Where the light enters

The wound is the place the light enters you. (Rumi)

There’s no question in my mind what my essential wound is.  It’s my sometimes-unbearable sensitivity to the passage of time, the immense difficulty I have accepting life’s basic impermanence.  This manifests in a thousand ways big and small, which I’ve documented in excruciating detail here on this blog.

It occured to me as I rolled Rumi’s words over and over in my head that maybe my wound is especially deep, particularly gapingly open: it lets so much light in that sometimes I have to shield my eyes.  The light floods in, bringing with it drawn-breath moments of astonishment and innumerable gifts, but also a stinging in my eyes and, often, tears.

I’ve contemplated before the idea – and by “contemplated” I mean dreamed, imagined, and ferociously wished – that this sensitivity could somehow be, someday, a source of strength, courage, wisdom.  Even more importantly, I continue searching for a way that this strand of my personality, which manifests mostly as a seam of sometimes shiny sorrow, could be a positive lesson and inheritance for my children.  Both of them already evince qualities that I know come from the same deep well of acute sensitivity that exists inside me.  I’m desperate to find a light in which this heritage isn’t just a suffocatingly heavy blanket of melancholy draped over their experience.
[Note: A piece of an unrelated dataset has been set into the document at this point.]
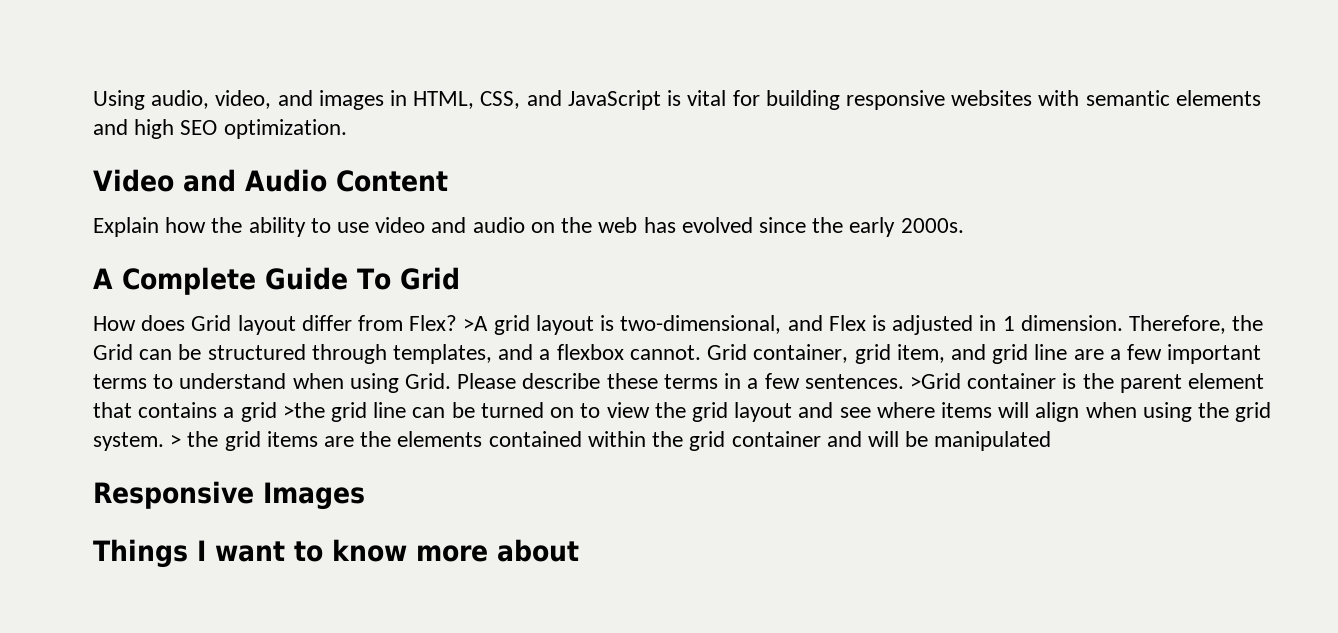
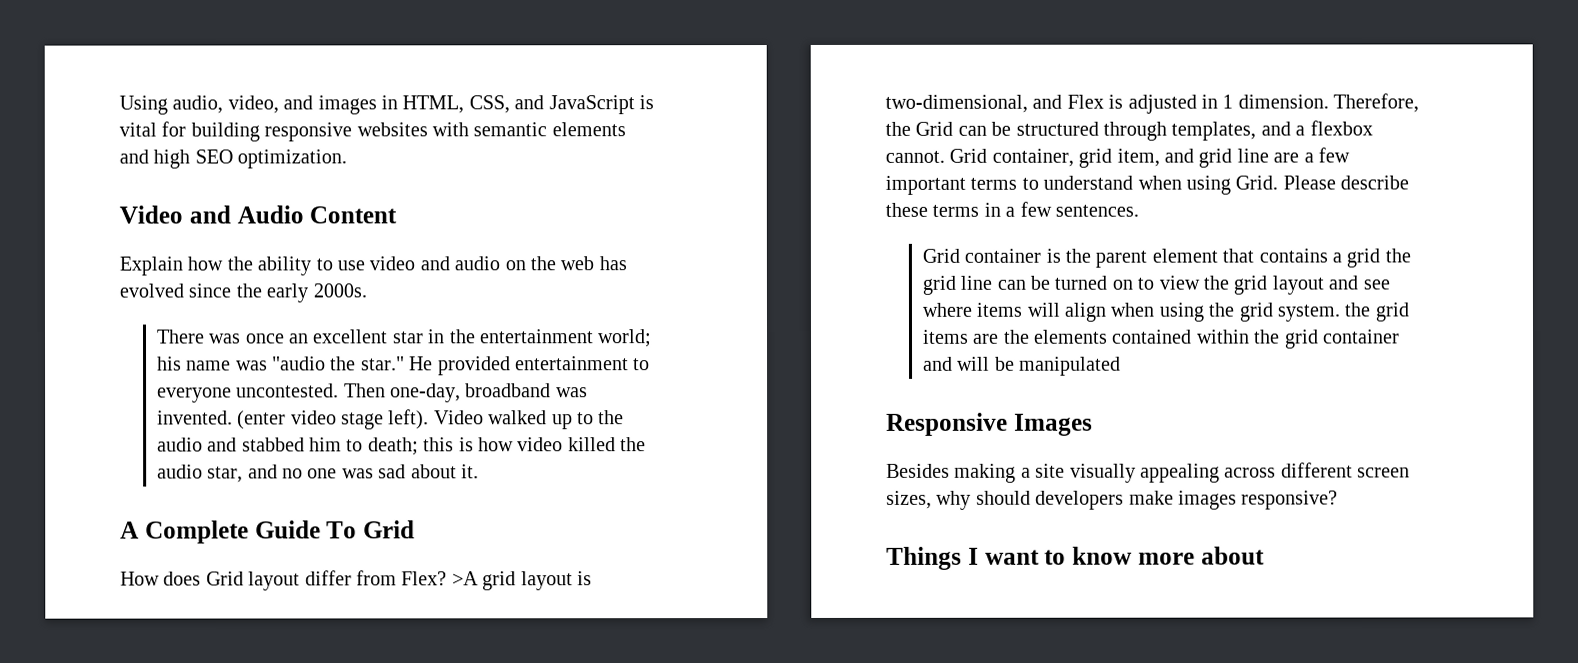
(964, 225) none -> [155,329,653,348] [156,356,651,376] [156,383,588,403] [156,409,625,430] [156,437,647,456] [156,464,479,483] // There was once an excellent star in the entertainment world; his name was "audio the star." He provided entertainment to everyone uncontested. Then one-day, broadband was invented. (enter video stage left). Video walked up to the audio and stabbed him to death; this is how video killed the audio star, and no one was sad about it.
[909,373,961,389] >Grid -> [921,248,960,263] // Grid
[282,402,325,418] >the -> [1384,248,1411,263] the
[170,434,182,447] > -> (1340, 313) none
(365, 496) none -> [886,462,1411,483] [886,490,1339,510] // Besides making a site visually appealing across different screen sizes, why should developers make images responsive?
Both Grace and Whit are keenly aware of the world around them.  One of my traditions with them is going for “notice things” walks (sometimes, for extra fun, in our pajamas) during which I celebrate the things that they observe.  Always, without fail, they see something that I would have missed: a heart-shaped engraving on a tree trunk, the way the light hits a particular bush, a darting sparrow in a tree, the trail of white in the sky left by an airplane slicing through the gloaming.

Perhaps this is just the light entering them.  They definitely share my wound, but maybe they also share my propensity towards wonder.  Maybe this makes up for the pain.  I fiercely hope so.

How to navigate a life

I think I’ve run out of superlatives to describe Pam.  I think I’ll just call her Pam the Great.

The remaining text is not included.